Munby met her soliciting two or three times in subsequent years. 'She was always well but not gaudily dressed: always frank and rosy and pleasant, and never importunate: nor did I ever hear her say a vicious word.' The last time he met her on the street, she was with a companion on the Strand.
She was stouter & healthier than ever, well dressed, not professionally as a lady, but quietly and well, like a respectable upper servant. (…)How is this? I said again. Well, I've left the streets & settled down,' she said quietly. Married?' l asked. Oh no! But I'd been on the streets three years, and saved up (…) and so I thought I'd leave, and I've taken a coffeehouse with my earnings - the Hampshire Coffeehouse over Waterloo Bridge. (..) Now here is a handsome young woman of twenty-six, who, having begun life as a servant of all work, and then spent three years in voluntary prostitution amongst men of a class much above her own, retires with a little competance, and invests the earnings of her infamous trade in a respectable coffeehouse, where she settles down in homely usefulness and virtuous comfort.'
Munby visited the coffee house five days later and found it to be perfectly respectable. A local policeman agreed, telling Munby that he 'didn't think bad women went there at all.'
This case is not as unusual as one may think. Acton believed that most ex-prostitutes returned to respectable lives. Those that saved could enjoy their retirements. Others made good marriages or, like Sarah Tanner, ran their own businesses. Unlike hers, however, these were often of questionable legality. (6)

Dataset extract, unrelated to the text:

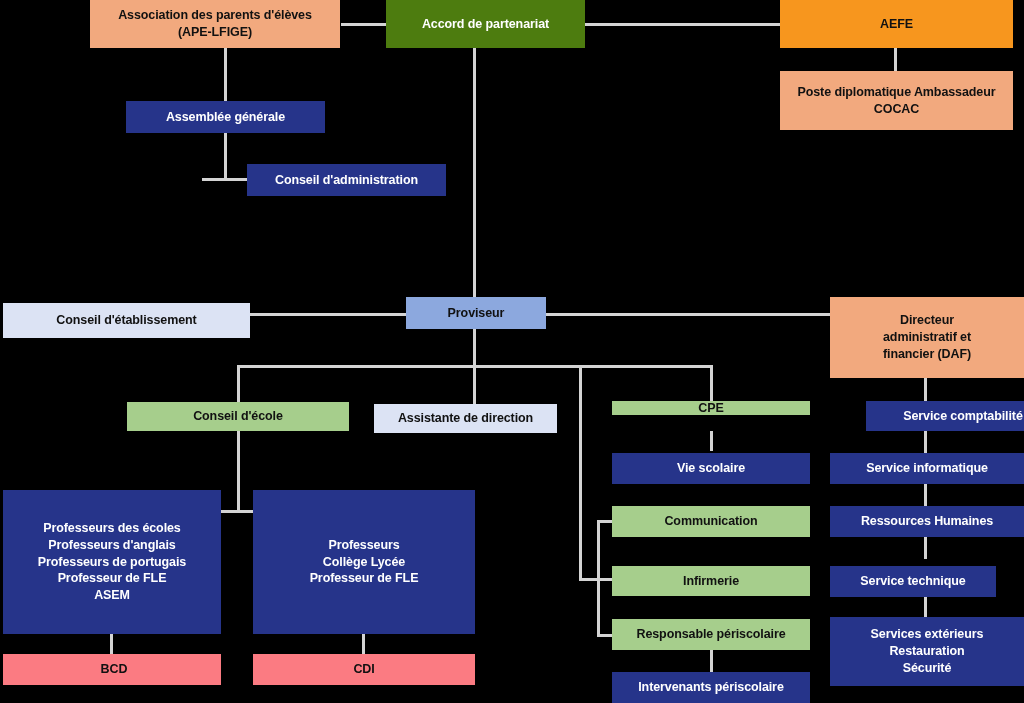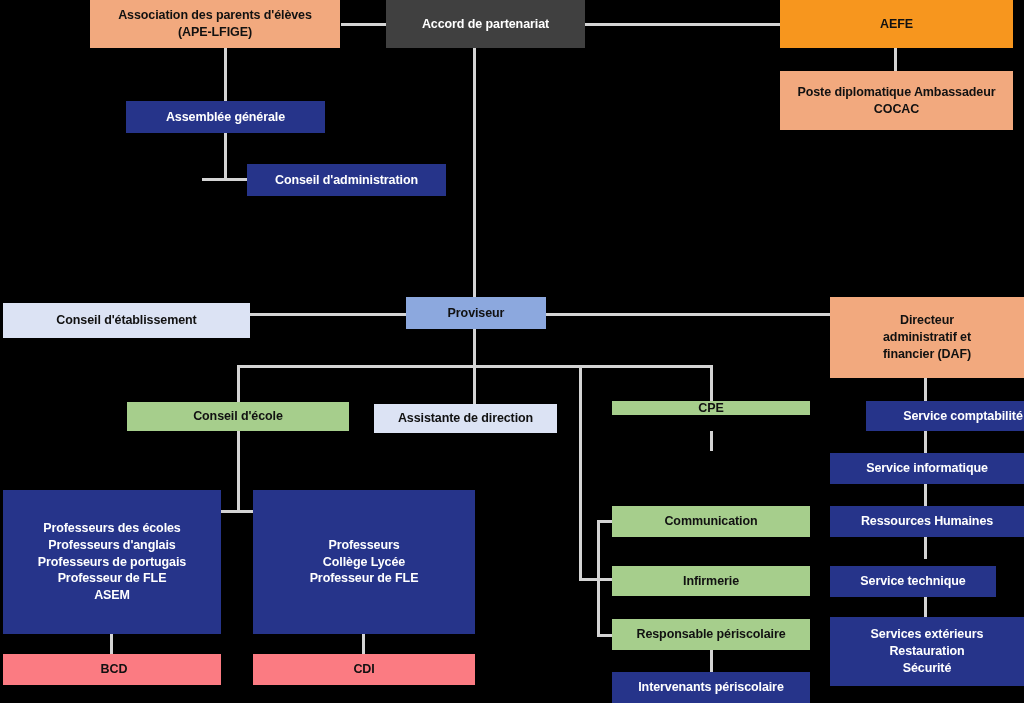"Accord de partenariat" .c-crimson { background: #404040 -> #4d7c0f }
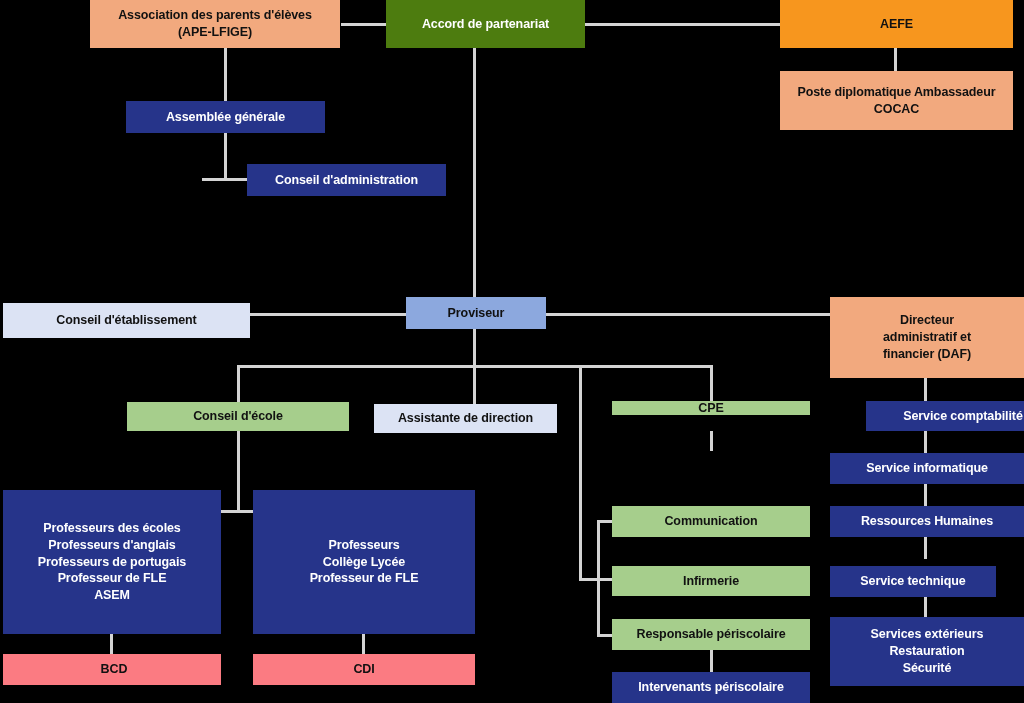"Vie scolaire" div.node { html: none -> <div> <span>Vie scolaire</span> </div> }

Collier girls were an abiding fascination for Munby. He visited collieries whenever he went to the north of England, to South Wales or to Belgium. A number of photographic studies he commissioned still survive amongst the Munby Papers. Most are studio studies, of collier girls clad in trousers and hats, poised with shovels and sieves, their grimy malnourished faces peering tiredly at the camera lens. They are sad, melancholic pictures, records of the hard existences of anonymous women who left no other trace behind them. Munby was outraged by a British Act of Parliament banning women coming closer than seven yards from the shaft. At Okengates, observing the women, he was taken for an inspector under this very Act!
In Belgium, where women still worked underground, he went so far as to don mining attire and descend into their subterranean kingdom. In September 1864, Munby read an article by. John Plummer `abusing the Wigan collier girls'. 'Am I,' he wrote in his diary, to brave public opinion in this matter and try to show the fools that a woman may wear trousers and have coarse hands if she likes?' In this, Munby found himself opposed to the received liberal opinion of his day, which believed that women should be free from such hard, 'degrading' labour. Munby believed women should be able to follow whatever manual occupation they chose. For this, he would have been branded a reactionary! In 1887, when female labour at the pits was again under threat, Munby was honoured to lead a deputation of Wigan collier girls to the Home Office.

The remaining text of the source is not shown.